Start of Block

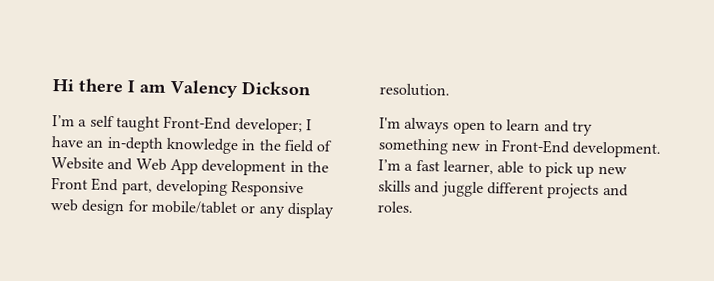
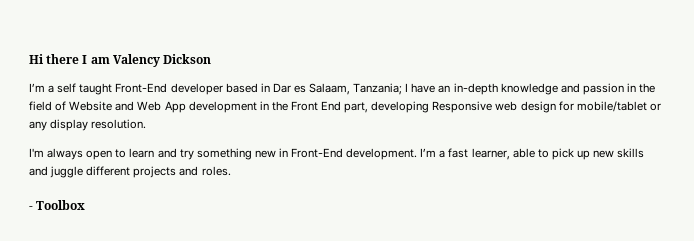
[234,118,303,135] developer; -> [170,83,403,95] developer based in Dar es Salaam, Tanzania;
(239, 146) none -> [560,83,624,95] and passion
(414, 207) none -> [29,200,86,210] // - Toolbox

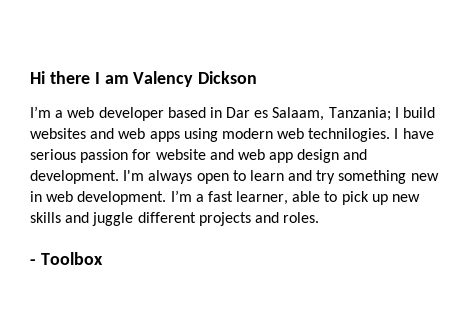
[57,83,168,95] self taught Front-End -> [67,107,95,118] web
[411,83,656,95] [29,101,661,113] [29,119,147,131] have an in-depth knowledge and passion in the field of Website and Web App development in the Front End part, developing Responsive web design for mobile/tablet or any display resolution. // -> [403,107,436,118] [30,128,434,142] [30,149,368,163] [30,170,119,184] build websites and web apps using modern web technilogies. I have serious passion for website and web app design and development.
[291,148,344,158] Front-End -> [46,191,74,202] web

End of Block

#### [About this task]
Would you return the data above exactly as written, minus the images?

#### [Answer to the problem]
[234,118,303,135] developer; -> [170,83,403,95] developer based in Dar es Salaam, Tanzania;
(239, 146) none -> [560,83,624,95] and passion
(414, 207) none -> [29,200,86,210] // - Toolbox

[57,83,168,95] self taught Front-End -> [67,107,95,118] web
[411,83,656,95] [29,101,661,113] [29,119,147,131] have an in-depth knowledge and passion in the field of Website and Web App development in the Front End part, developing Responsive web design for mobile/tablet or any display resolution. // -> [403,107,436,118] [30,128,434,142] [30,149,368,163] [30,170,119,184] build websites and web apps using modern web technilogies. I have serious passion for website and web app design and development.
[291,148,344,158] Front-End -> [46,191,74,202] web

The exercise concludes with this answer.